O&M generally refers to all of the tasks required to operate and maintain large, complex facilities on behalf of clients. We can provide key management and support services over all of the facility’s operations, including managing subcontractors and other on-site personnel. Within the environmental area, O&M often includes engineering and technical support services as well as program management services necessary to remediate contaminated sites. Within the aerospace and defense areas, O&M often requires us to provide the management and technical support services necessary to operate and maintain engine test facilities, weapons integration, and high-tech simulation and verification centers. Such O&M contracts also frequently require us to provide facilities management and maintenance services; utilities operations and maintenance services; property management and disposition services; and construction support services.

O&M also includes process plant maintenance services, which generally involves all of the tasks required to keep a process plant (typically a refinery or chemical plant) in day-to-day operation. Such tasks could include the repair and replacement of pumps, piping, heat exchangers, and other equipment as well as “turnaround” work, which involves major refurbishment that can only be performed when the plant is shut down. Since shutdowns are expensive to the owners of the plant, turnaround work often requires maximizing the number of skilled craft personnel who can work efficiently on a project on a 24-hours-per-day, seven-days-per-week basis.

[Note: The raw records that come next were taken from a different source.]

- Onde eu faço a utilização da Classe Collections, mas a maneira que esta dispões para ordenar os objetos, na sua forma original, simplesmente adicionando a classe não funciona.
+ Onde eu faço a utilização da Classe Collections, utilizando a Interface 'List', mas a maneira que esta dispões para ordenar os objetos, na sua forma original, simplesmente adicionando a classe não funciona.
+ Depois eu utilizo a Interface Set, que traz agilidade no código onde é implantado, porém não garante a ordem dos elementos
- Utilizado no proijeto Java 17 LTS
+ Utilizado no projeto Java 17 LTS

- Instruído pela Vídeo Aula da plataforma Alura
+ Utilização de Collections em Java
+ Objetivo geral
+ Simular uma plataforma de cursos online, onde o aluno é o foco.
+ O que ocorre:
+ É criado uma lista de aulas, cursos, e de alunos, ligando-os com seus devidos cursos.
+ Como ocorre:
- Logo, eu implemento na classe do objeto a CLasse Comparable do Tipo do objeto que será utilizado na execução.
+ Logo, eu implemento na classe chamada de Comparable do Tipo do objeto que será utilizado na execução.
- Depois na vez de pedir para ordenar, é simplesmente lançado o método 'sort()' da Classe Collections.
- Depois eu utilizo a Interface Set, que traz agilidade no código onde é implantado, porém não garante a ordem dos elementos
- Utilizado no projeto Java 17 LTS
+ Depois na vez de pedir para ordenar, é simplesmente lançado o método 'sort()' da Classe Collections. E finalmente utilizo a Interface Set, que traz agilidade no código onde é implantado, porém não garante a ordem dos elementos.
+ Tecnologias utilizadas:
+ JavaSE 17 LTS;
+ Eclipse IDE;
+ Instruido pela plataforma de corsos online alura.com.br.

We use sophisticated computer scheduling and programming to complete turnaround projects quickly, and we maintain contact with a large pool of skilled craft personnel we can hire as needed on maintenance and turnaround projects.

Although the gross profit margins that we realize from O&M services are generally lower than those associated with the other services we provide, the costs to support maintenance activities are also generally lower. Furthermore, we view O&M contracts as presenting a lower financial risk to the Company as compared to some of the other services we provides because O&M contracts are normally cost-reimbursable in nature. Additionally, although engineering and construction projects may be of a short-term nature, O&M services often result in long-term relationships with clients. For example, we have been providing maintenance services at several major process plants for several decades. This aspect of maintenance services greatly reduces the selling costs in respect of such services.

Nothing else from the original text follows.